In 2017 the government of Nunavut launched a comprehensive suicide prevention strategy that includes mental health services, early childhood programs, community awareness programs, anti-bullying programs, youth centers, housing assistance, poverty reduction, crime and substance abuse prevention, and many other initiatives. Such multifaceted approaches have been shown to reduce suicides in other communities, such as the White Mountain Apaches in the US, and there’s every reason to believe that Nunavut’s new strategy will help.

Last winter, the local radio station in Iqaluit broadcast a call-in program on suicide. Alice, whose son Martin took his own life in 2018, called in to say that the community needed more counselors, and if there weren’t enough, then the people should just form their own support groups. “Talking is part of healing,” she told me. “People have been quiet for too long.” Alice herself had been sexually assaulted when she was seven—she didn’t discuss the circumstances—and believes she would have become a drunk on the street if not for the counseling she eventually received in her late twenties.

Other listeners phoned in to say they supported Alice’s idea. Elisapee Johnston, who works for the Embrace Life Council, a local NGO funded under the new suicide prevention strategy, was listening. She tracked Alice down, and the two women agreed to work together. In the spring, they launched a bereavement group that meets weekly at the Embrace Life Council’s office in downtown Iqaluit. Anyone who’s lost someone to suicide, or who is simply worried about it, is welcome. “Young people really need coping skills,” Alice insists, but getting people to turn up at meetings has been a challenge. “People come up and hug me on the street and say, ‘Thank you, thank you for all that you are doing,’ but only when they’re drunk.”

It’s just not the Inuit way to talk about yourself. Another Inuit elder told me that when her family’s dogs were killed, no one discussed it: “They must have been angry, but they didn’t show it.” For years, she’d taught elementary school but objected to elements of the Canadian curriculum. “I had to teach a kindergarten unit called ‘All About Me.’ In our culture, that age group is supposed to think about others.” An anthropologist I met told me she’d struggled to collect Inuit testimonies about trauma that filled more than half a page. Such modesty and discretion is refreshing in these self-oriented, tell-all times, but if people won’t talk about themselves, it’s hard to see how they’ll manage to make sense of their feelings.

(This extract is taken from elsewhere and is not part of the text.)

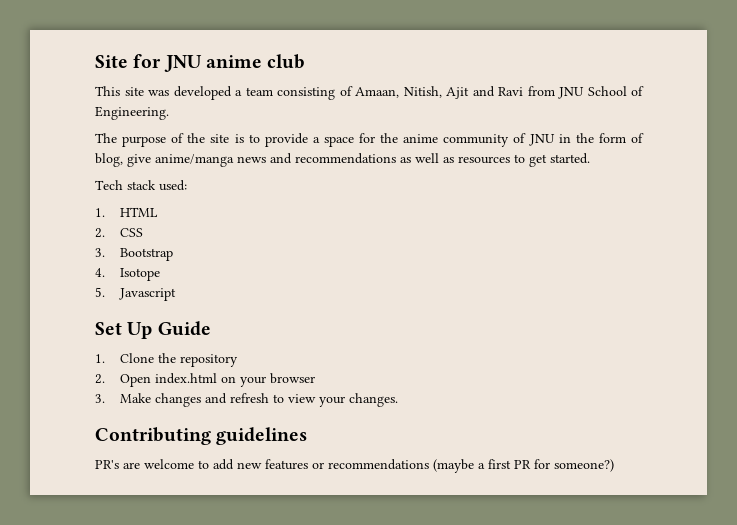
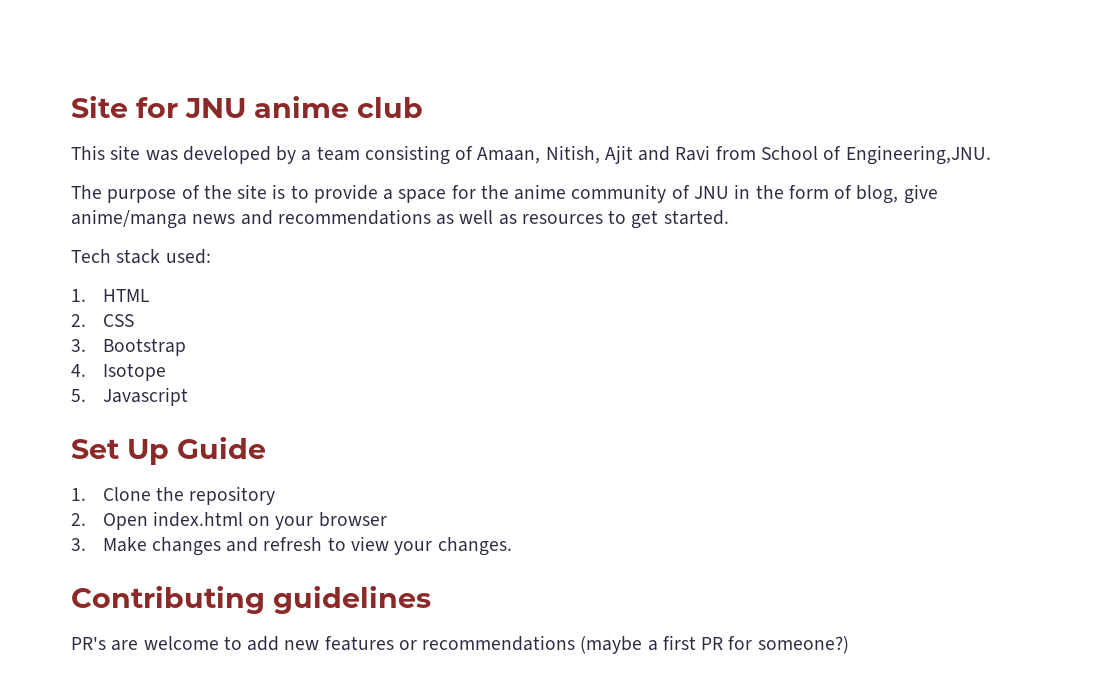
- This site was developed a team consisting of Amaan, Nitish, Ajit and Ravi from JNU School of Engineering.
+ This site was developed by a team consisting of Amaan, Nitish, Ajit and Ravi from School of Engineering,JNU.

Alice and Elisapee are not giving up. They can take heart from the experience of other traumatized groups, including African-Americans and the descendants of Holocaust survivors, who, though disproportionately subject to some mental health problems, have relatively low suicide rates. What enables them to endure? It’s worth noting that mourning, sharing experiences of personal suffering, and the ongoing search for a promised land are integral to the religions and cultures of both groups. So is the belief that anger is sometimes justified, and that living, hard as it may be sometimes, is also a form of defiance.